Kfz Steuer nicht bezahlt

Eine der wichtigsten Steuern ist wohl die Kfz Steuer. Denn wird diese nicht bezahlt, so kann das Auto ganz schnell still gelegt werden. Dann besteht keine Chance mehr, im öffentlichen Straßenverkehr damit zu fahren. Damit aber genau das nun nicht geschieht, sollte man in jedem Fall alles daran setzen, die Kfz Steuer pünktlich zu bezahlen. Ist es finanziell tatsächlich einmal nicht möglich, die Kfz Steuer fristgerecht zu bezahlen, so lohnt sich ein Vorsprechen beim Finanzamt oder eine schriftliche Bitte um Zahlungsaufschub. Damit man aber die Chance auf eine Stundung oder Ratenzahlung auch erhält, sollte man in jedem Fall möglichst früh Bescheid geben.

Am besten lässt es sich dabei noch verhandeln, wenn der Bescheid über die zu zahlende Steuer gerade erst eingegangen, diese also noch gar nicht fällig ist. Dann sollte man sich schleunigst mit dem Finanzamt in Verbindung setzen und diesem die Sachlage schildern. Oftmals ist dann noch eine Einigung möglich.

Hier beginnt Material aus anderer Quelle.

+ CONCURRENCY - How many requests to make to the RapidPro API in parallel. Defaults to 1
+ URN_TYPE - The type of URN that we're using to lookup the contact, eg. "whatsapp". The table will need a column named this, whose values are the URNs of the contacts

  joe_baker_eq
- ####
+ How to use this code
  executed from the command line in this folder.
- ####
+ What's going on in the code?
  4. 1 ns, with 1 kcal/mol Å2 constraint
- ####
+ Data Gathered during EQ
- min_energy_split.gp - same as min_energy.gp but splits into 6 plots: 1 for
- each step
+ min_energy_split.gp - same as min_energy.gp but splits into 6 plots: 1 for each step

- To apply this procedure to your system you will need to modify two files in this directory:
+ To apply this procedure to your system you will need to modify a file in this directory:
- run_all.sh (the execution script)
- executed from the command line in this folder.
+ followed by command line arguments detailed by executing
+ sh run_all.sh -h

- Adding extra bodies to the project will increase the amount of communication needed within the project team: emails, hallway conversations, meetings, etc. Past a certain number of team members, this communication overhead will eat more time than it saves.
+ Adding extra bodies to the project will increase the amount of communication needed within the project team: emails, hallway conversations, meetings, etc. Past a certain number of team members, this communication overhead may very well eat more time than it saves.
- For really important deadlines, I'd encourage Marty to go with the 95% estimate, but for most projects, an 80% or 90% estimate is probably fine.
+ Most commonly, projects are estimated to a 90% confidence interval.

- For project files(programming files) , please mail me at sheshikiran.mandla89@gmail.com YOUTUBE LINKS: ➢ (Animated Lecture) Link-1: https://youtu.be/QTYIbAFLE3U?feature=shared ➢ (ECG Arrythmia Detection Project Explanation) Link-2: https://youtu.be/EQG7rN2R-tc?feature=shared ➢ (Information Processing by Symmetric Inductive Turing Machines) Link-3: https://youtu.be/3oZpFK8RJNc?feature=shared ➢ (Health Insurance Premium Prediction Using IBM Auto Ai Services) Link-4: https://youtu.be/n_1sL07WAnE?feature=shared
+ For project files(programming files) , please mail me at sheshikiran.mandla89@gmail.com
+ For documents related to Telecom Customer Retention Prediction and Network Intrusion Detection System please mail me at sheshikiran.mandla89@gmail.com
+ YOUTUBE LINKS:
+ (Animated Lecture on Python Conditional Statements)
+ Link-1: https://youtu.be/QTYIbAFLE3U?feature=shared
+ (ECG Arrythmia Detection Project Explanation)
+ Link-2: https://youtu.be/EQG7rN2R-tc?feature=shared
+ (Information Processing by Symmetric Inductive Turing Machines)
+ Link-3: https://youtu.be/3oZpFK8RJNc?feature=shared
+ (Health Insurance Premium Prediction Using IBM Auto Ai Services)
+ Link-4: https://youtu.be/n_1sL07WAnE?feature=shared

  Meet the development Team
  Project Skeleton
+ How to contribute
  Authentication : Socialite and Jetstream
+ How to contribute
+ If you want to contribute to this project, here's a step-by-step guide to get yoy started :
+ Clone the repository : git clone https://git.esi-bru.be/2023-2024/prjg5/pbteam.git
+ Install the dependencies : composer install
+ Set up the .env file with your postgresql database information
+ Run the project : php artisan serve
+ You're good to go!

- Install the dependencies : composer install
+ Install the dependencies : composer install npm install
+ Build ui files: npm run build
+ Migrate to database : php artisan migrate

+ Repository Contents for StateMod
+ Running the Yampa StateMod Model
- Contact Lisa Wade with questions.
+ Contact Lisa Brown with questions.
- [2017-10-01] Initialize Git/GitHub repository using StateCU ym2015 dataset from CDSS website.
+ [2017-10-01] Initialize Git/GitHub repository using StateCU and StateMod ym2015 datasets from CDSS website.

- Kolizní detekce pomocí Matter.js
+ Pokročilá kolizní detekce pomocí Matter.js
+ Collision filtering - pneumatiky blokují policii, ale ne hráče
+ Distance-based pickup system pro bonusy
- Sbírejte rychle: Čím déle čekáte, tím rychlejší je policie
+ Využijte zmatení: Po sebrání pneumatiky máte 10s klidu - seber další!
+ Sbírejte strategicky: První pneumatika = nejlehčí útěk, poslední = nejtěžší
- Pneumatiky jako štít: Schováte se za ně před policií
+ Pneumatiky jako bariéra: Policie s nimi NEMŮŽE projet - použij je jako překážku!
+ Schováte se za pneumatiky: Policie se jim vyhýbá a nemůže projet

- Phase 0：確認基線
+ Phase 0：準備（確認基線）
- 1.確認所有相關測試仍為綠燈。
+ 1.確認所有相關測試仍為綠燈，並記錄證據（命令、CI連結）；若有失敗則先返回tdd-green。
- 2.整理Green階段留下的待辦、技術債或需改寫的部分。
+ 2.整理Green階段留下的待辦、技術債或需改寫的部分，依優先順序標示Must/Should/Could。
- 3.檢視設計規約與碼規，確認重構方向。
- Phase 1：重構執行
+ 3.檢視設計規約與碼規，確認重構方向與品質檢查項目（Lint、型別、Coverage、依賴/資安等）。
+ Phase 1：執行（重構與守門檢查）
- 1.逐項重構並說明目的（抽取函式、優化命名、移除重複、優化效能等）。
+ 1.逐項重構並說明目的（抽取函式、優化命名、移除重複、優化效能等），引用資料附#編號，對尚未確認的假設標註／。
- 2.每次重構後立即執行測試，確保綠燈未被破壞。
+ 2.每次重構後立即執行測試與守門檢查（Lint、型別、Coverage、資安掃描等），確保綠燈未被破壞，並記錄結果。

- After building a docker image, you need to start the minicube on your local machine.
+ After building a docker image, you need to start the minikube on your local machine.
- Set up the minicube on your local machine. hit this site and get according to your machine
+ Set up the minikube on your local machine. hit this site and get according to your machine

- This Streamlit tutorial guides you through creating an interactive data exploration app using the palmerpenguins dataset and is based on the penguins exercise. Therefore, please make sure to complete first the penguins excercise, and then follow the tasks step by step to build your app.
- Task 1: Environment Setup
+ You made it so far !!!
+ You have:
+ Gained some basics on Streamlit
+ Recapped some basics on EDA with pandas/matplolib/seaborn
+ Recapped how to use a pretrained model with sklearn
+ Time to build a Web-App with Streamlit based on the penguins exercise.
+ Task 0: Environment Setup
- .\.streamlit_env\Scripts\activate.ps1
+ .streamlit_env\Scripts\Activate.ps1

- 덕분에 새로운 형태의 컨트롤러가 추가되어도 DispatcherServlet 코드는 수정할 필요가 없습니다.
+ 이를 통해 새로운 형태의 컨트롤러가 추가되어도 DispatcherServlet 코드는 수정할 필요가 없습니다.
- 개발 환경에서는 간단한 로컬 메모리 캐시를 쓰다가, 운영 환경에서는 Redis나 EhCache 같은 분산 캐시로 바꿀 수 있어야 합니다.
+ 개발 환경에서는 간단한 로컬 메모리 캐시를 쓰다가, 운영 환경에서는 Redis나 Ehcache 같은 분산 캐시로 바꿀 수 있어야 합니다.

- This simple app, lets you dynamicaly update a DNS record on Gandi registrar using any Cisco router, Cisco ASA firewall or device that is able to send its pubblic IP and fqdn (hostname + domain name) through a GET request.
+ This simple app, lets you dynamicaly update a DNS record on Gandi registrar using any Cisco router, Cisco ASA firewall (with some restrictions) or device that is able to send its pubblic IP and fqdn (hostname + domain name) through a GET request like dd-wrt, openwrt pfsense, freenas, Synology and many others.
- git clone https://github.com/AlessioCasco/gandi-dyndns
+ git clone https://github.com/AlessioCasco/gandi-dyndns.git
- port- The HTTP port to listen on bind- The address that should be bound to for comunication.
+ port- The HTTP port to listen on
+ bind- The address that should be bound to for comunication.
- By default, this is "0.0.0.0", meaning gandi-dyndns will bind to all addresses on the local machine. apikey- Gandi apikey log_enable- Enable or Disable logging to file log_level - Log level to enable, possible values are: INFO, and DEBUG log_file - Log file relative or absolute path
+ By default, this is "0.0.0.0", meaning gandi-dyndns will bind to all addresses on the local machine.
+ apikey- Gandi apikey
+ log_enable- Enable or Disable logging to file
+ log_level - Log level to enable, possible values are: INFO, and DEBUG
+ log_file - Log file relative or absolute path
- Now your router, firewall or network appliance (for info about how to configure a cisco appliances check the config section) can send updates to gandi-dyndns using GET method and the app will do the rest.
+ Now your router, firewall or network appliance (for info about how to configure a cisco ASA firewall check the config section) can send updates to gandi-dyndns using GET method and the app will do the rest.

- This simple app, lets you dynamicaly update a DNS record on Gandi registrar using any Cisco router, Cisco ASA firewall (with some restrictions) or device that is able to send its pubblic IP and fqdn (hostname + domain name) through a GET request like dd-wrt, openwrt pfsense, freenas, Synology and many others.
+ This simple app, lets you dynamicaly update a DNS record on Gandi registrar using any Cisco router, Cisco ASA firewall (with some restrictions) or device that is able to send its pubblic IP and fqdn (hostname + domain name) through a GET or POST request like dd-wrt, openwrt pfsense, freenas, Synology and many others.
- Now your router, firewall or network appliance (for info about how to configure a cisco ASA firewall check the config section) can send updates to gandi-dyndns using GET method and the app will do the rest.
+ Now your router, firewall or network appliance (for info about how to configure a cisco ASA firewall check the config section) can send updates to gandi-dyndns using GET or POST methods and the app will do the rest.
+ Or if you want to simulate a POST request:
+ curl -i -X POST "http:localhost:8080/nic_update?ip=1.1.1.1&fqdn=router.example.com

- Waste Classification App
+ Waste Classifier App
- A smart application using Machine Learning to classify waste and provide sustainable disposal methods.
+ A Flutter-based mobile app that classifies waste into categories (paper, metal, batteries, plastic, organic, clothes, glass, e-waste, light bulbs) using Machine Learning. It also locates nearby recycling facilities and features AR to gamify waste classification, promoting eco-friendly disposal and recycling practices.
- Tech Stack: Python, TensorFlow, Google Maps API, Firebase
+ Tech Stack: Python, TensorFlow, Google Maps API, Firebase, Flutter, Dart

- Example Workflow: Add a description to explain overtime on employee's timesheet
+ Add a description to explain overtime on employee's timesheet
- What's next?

Steckt man nun jedoch den Kopf in den Sand und lässt die Dinge erst einmal alle auf sich zukommen, so wird es schwierig. Denn kommt man erst nach mehreren Mahnungen seiner Zahlungsverpflichtung nach, so muss man massive Säumniszuschläge und Verspätungszinsen berappen. Kommt man erst nach mehreren Mahnungen auf das Finanzamt zu und versucht, diesem den Fall darzustellen und um einen Zahlungsaufschub zu bitten, so dürfte auch dies sich recht schwierig gestalten.

Reagiert man hingegen trotz Zahlungsaufforderungen und Mahnungen nicht und bezahlt die Kfz Steuer nicht, so hat das Finanzamt das Recht, das Auto stillzulegen. Dabei wird die aktuell angebrachte TÜV Plakette entfernt, was wiederum zusätzliche Kosten verursacht. Denn auch wenn die Steuer daraufhin beglichen wird, kann man mit dem Auto erst dann wieder fahren, wenn ein neuer TÜV erfolgt ist und eine neue Plakette erteilt wurde. Eine andere Variante, um säumige Zahler zur Zahlung zu animieren, ist die beliebte Parkkralle.

Dabei wird eine solche Parkkralle am Auto befestigt, die den Autofahrer am Wegfahren hindern soll. Auch finden sich spezielle Vorrichtungen, die am Auto angebracht werden und die es ermöglichen, das Auto noch in Gang zu setzen. Allerdings sorgen diese dafür, dass die Luft aus den Reifen langsam entweicht. Diese Methode ist aber sehr umstritten, da damit der gesamte Straßenverkehr und all seine Teilnehmer gefährdet werden, wenn das Auto zum Beispiel mitten auf der Kreuzung wegen zu wenig Luft in den Reifen stehen bleibt.

Man sieht also, Vater Staat hat hier viele Möglichkeiten, seine Steuerzahler zum Zahlen zu zwingen. Denn schließlich ist das Auto heute eines der wichtigsten Besitztümer überhaupt.